Emerging technologies also promise to improve the experience for fans inside the stadium. In the past, that would have simply meant making sure everyone had a good view of the big screen, but the ubiquity of smartphones means new sports arenas are being designed with at-seat connectivity in mind.
Already, smartphones are bringing some of the perks that armchair viewers have enjoyed for years to those in the stadium.
Beyond that, augmented reality will be able to provide real-time data on the game to fans via their smartphone. A trial of Apple’s ARKit allows fans at select Major League Baseball stadiums to point their smartphone camera at a player out on the field and get instant information about their abilities and statistics.
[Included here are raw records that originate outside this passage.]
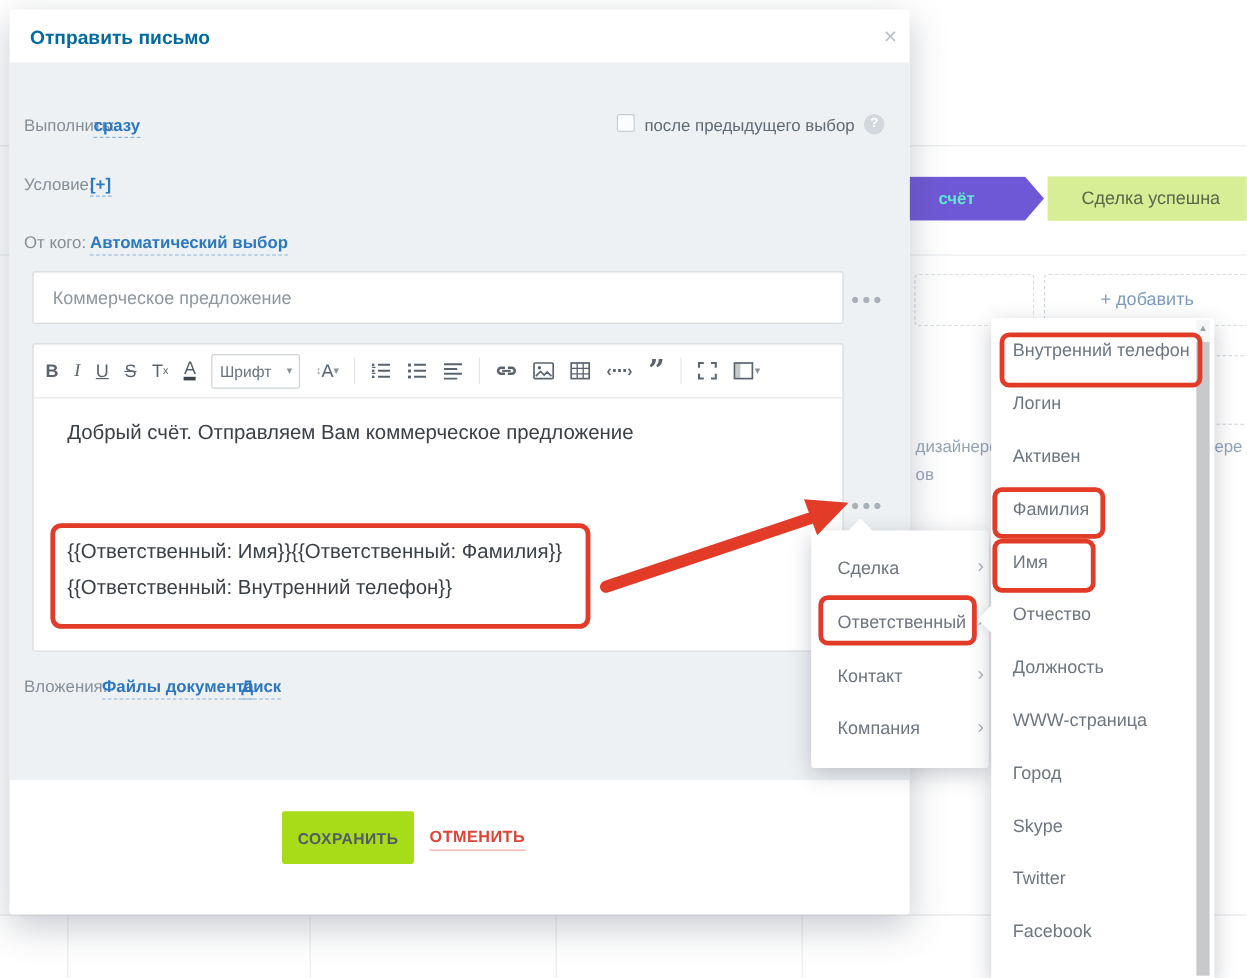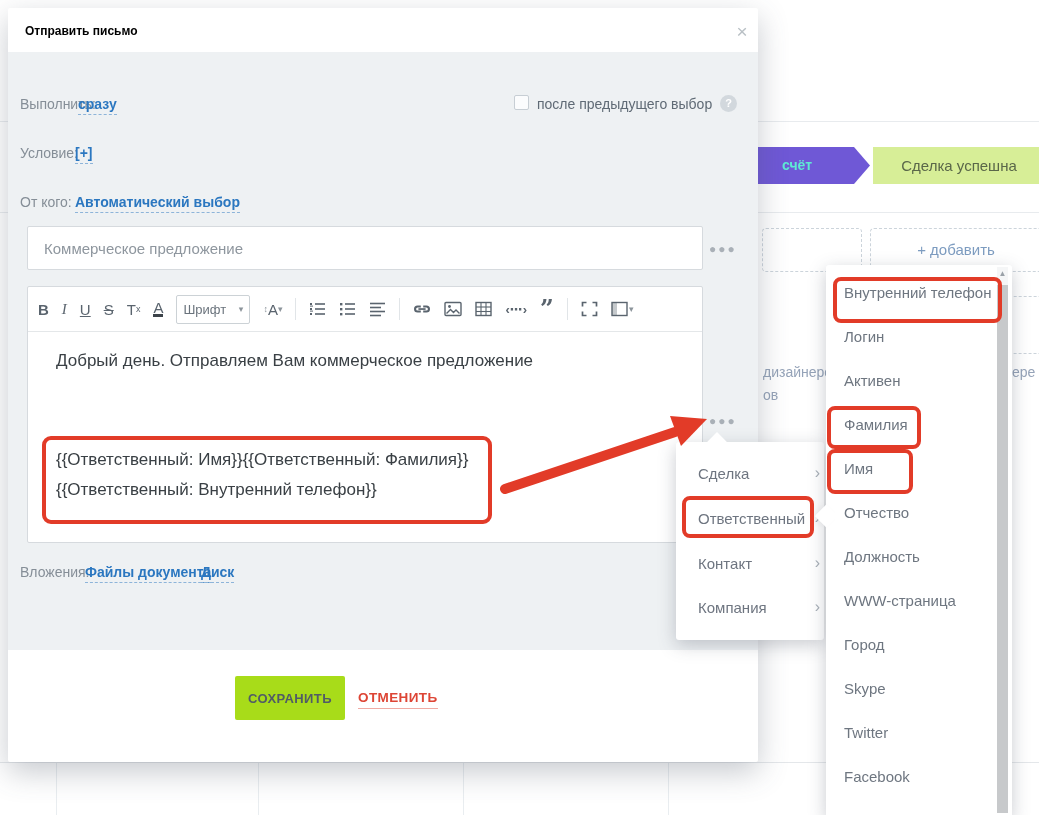--- a/index.html
+++ b/index.html
@@ -13,21 +13,21 @@
     clip-path:polygon(0 0,calc(100% - 16px) 0,100% 50%,calc(100% - 16px) 100%,0 100%);}
   .stage-green{left:873px;width:172px;background:#d7ee97;color:#5a6749;text-align:center;font-size:15px;}
   .dashed-box{position:absolute;border:1px dashed #ccd4db;border-radius:4px;background:transparent;}
   .add-link{display:block;width:100%;text-align:center;line-height:42px;color:#7d9cc0;font-size:15px;text-decoration:none;}
   .bg-frag{position:absolute;color:#95a3b8;font-size:14px;}
   .bg-vline{position:absolute;top:763px;height:52px;width:1px;background:#e9edf0;}
 
   
   #modal{position:absolute;left:8px;top:8px;width:750px;height:754px;background:#fff;border-radius:2px;
     box-shadow:0 10px 30px rgba(70,80,95,.30);z-index:10;}
-  .modal-title{position:absolute;left:17px;top:16px;font-size:12px;font-weight:bold;color:#000000;}
+  .modal-title{position:absolute;left:17px;top:16px;font-size:16px;font-weight:bold;color:#0369a1;}
   .modal-close{position:absolute;left:722px;top:12px;width:24px;height:24px;font-size:19px;color:#b9c0c5;
     text-align:center;line-height:24px;cursor:pointer;}
   .modal-body{position:absolute;left:0;top:44px;width:750px;height:598px;background:#eef1f3;}
 
   .frm-label{position:absolute;color:#858e97;font-size:14px;}
   .blue-link{color:#2b77c0;text-decoration:none;border-bottom:1px dashed rgba(43,119,192,.5);padding-bottom:2px;cursor:pointer;}
   .semibold{font-weight:600;}
   .checkbox{position:absolute;width:15px;height:15px;background:#fbfcfd;border:1px solid #c7ced4;border-radius:2px;}
   .help-icon{position:absolute;width:17px;height:17px;border-radius:50%;background:#d2d8dd;color:#fff;
     font-size:11px;font-weight:bold;text-align:center;line-height:17px;}
@@ -234,21 +234,21 @@
             </svg>
         </span>
         <span class="tb">
           <svg width="18" height="16" viewBox="0 0 18 16">
               <rect x="1" y="1.5" width="15" height="13" fill="none" stroke="#5a646e" stroke-width="1.4"></rect>
               <rect x="1" y="1.5" width="5" height="13" fill="#5a646e" opacity=".35"></rect>
             </svg>
           <span class="mini">▾</span>
         </span>
       </div>
-      <div class="ed-line" style="top:64px">Добрый день. Отправляем Вам коммерческое предложение</div>
+      <div class="ed-line" style="top:64px">Добрый счёт. Отправляем Вам коммерческое предложение</div>
       <div class="ed-line" style="top:140px">--</div>
       <div class="ed-line" style="top:163px">{{Ответственный: Имя}}{{Ответственный: Фамилия}}</div>
       <div class="ed-line" style="top:193px">{{Ответственный: Внутренний телефон}}</div>
     </div>
     <div class="dots-btn" style="left:701px;top:406px">●●●</div>
 
     <div class="frm-label" style="left:12px;top:556px">Вложения:</div>
     <a class="blue-link semibold" style="position:absolute;left:77px;top:556px;font-size:14px">Файлы документа</a>
     <a class="blue-link semibold" style="position:absolute;left:193px;top:556px;font-size:14px">Диск</a>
National arenas such as Wembley Stadium have bespoke apps to help fans find their way around on matchdays. At Levi’s Stadium in San Francisco, home of NFL team the 49ers since 2014, a network of 1,700 Bluetooth beacons pairs with the stadium’s mobile app to help fans find their seat, their friends or the quickest way back to their car.
Through the app, fans in search of a half-time drink can track down the concession stands with the shortest queues, or simply order something to be delivered to their seat. Eventually, smart glasses could bring this information into augmented reality, presenting it as a simple overlay on whatever the wearer is looking at in the real world.
As well as improving the fan experience, emerging technologies such as holograms and augmented reality (AR) can help build fan engagement. Xperiel is one company using AR to gamify the live sport experience. Instead of a t-shirt cannon at basketball games, virtual prizes can be launched from the big screen in the centre of the arena that fans can catch with their phones.